Monthly Archives: July 2019

Loaded Adaptation, A Guest Post by Physiotherapist Blaise Doran

What springs to mind when you think of your own adaptability?  Do you think dichotomously about your physical self, and/or psychological self?  Would you say you were adaptable? And if you did, what would that mean, what would it look like, and how would you explain it to others? 

These are innocent enough questions, superficially.  If we paused to think, though, perhaps the concept of adaptability is a loaded one when examined in the context of the professions involved in (physical) rehabilitation.  I suggest we need to give it a bit more attention.

If we were to be pedantic, we all have the capacity to adapt, because we are constantly doing so; responding to stimuli that emanate from our internal and external environments.  Again, an apparently simple concept, and one which was a starting point for a Twitter thread relating to the term “maladaptive”, and why I find it troublesome.

For those who (perhaps wisely) do not use Twitter, here is a précis:  Maladaptive is a term that is commonly used in the context of the nervous system, and neuroplastic activity.  Its use has become popular when describing putative mechanisms that might explain observable and reported phenomena, particularly in the contexts of neurological and persistent pain rehabilitation. (The former is the domain in which I used to work, the later in which I currently work).  

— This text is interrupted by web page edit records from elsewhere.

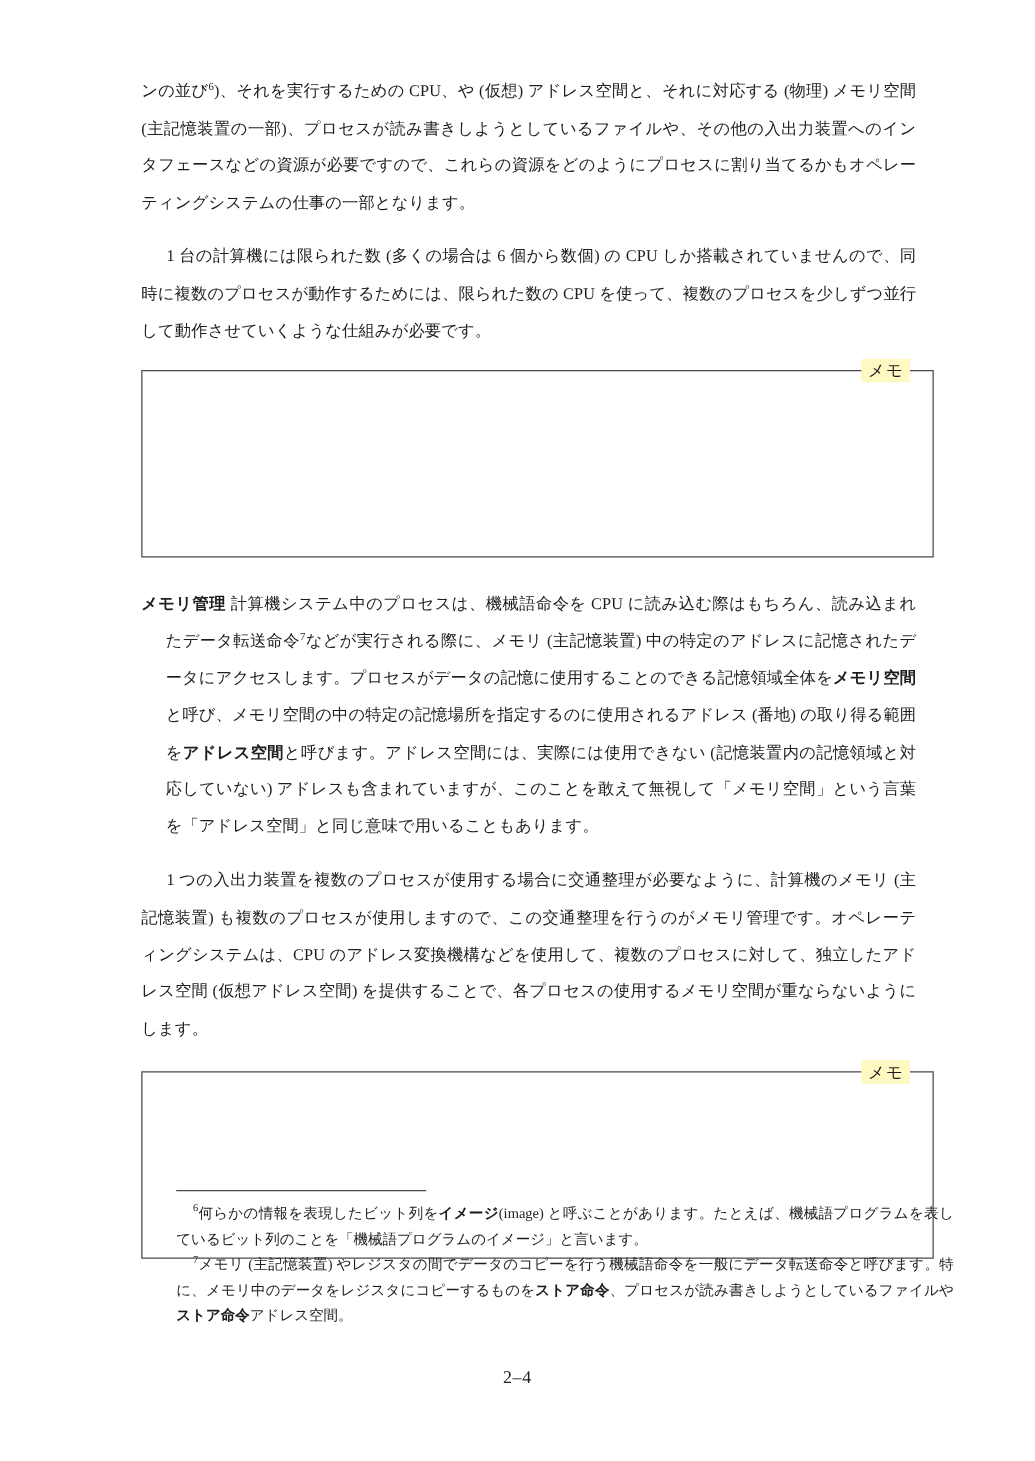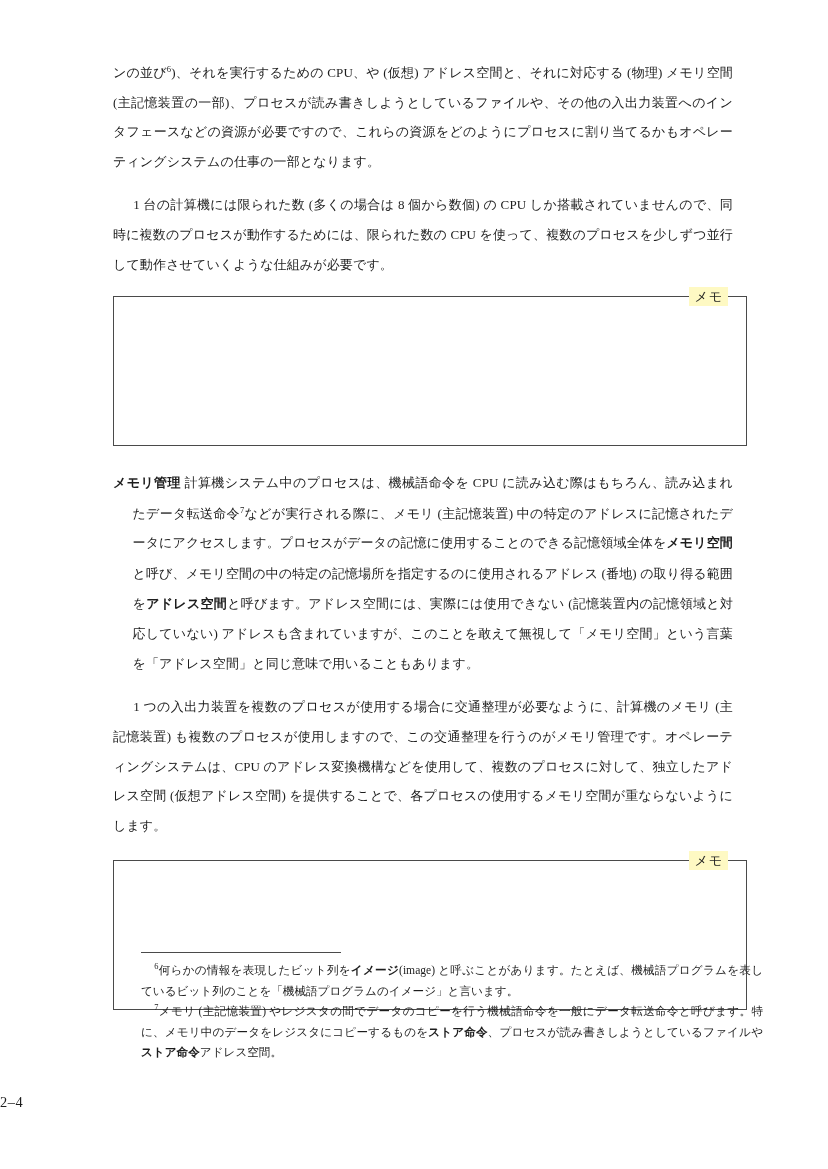"1 台の計算機には限られた数 (多くの場合は 8 個から数個)" p.body-para { text: 8 -> 6 }
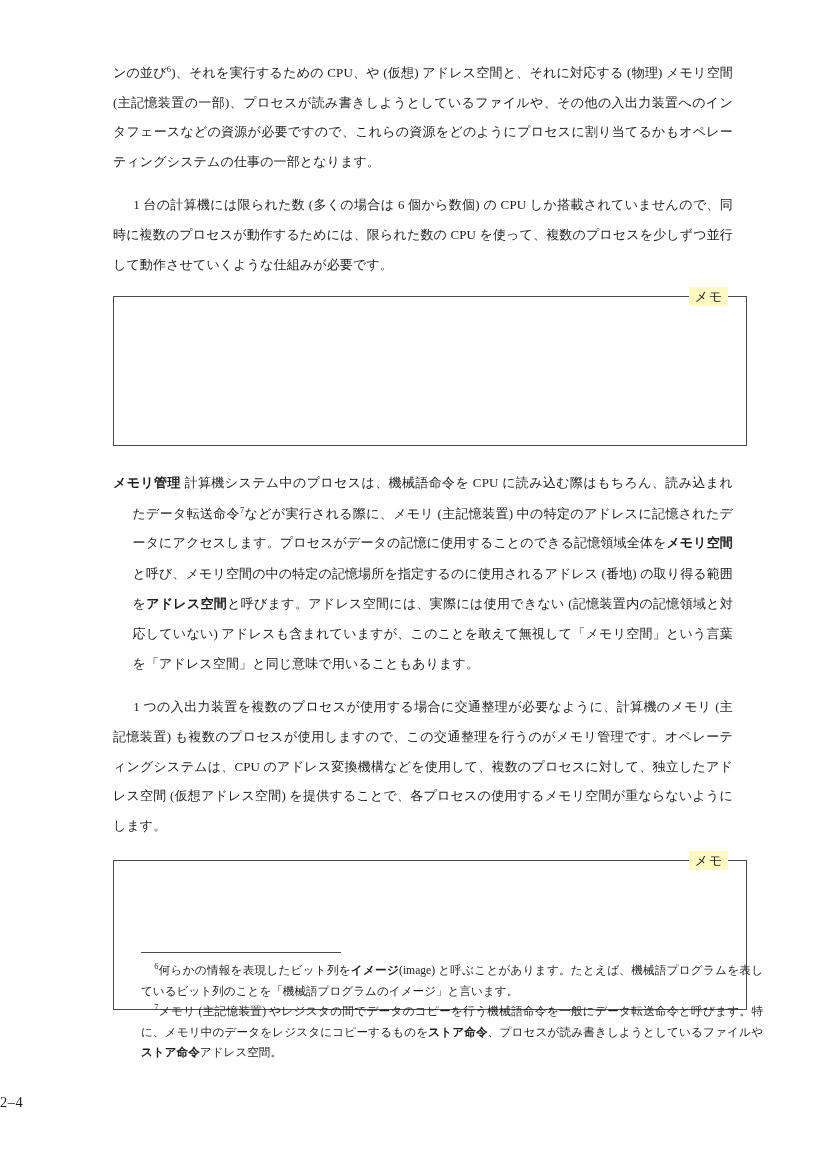"メモリ管理" b, strong { font-family: Liberation Mono, monospace -> none }
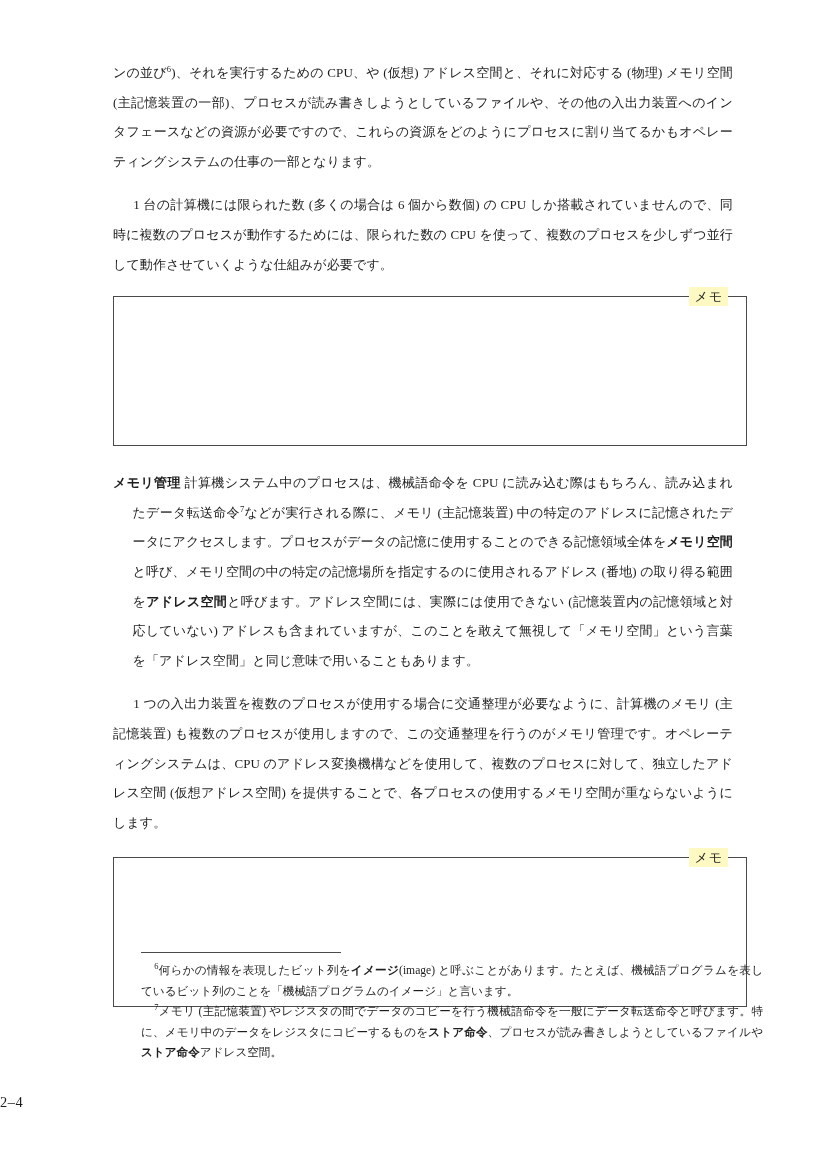"2–4" .page-number { text-align: left -> center }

My chief complaints when it is applied in relation to the nervous system might be summarised with the following points:

  • Maladaptive according to whom?
  • The complex systems within people are influenced by many internal and external stimuli, with dispositional loading arising from numerous factors (including, but not limited to, pathology, epigenetics, and environment).
  • The nervous system (as a case in point) simply adapts to the new order of things, so why the value-judgement of “badness” implied by the prefix mal?
  • Might it better be called “adaptive” or “responsive” neuroplasticity; or simply neuroplasticity?

Perhaps this argument may be viewed as a semantic, or even too fastidious.  We may run the risk, however of making loaded judgements based on entrenched concepts of statistical normativity injudiciously applied to a complex adaptive system.  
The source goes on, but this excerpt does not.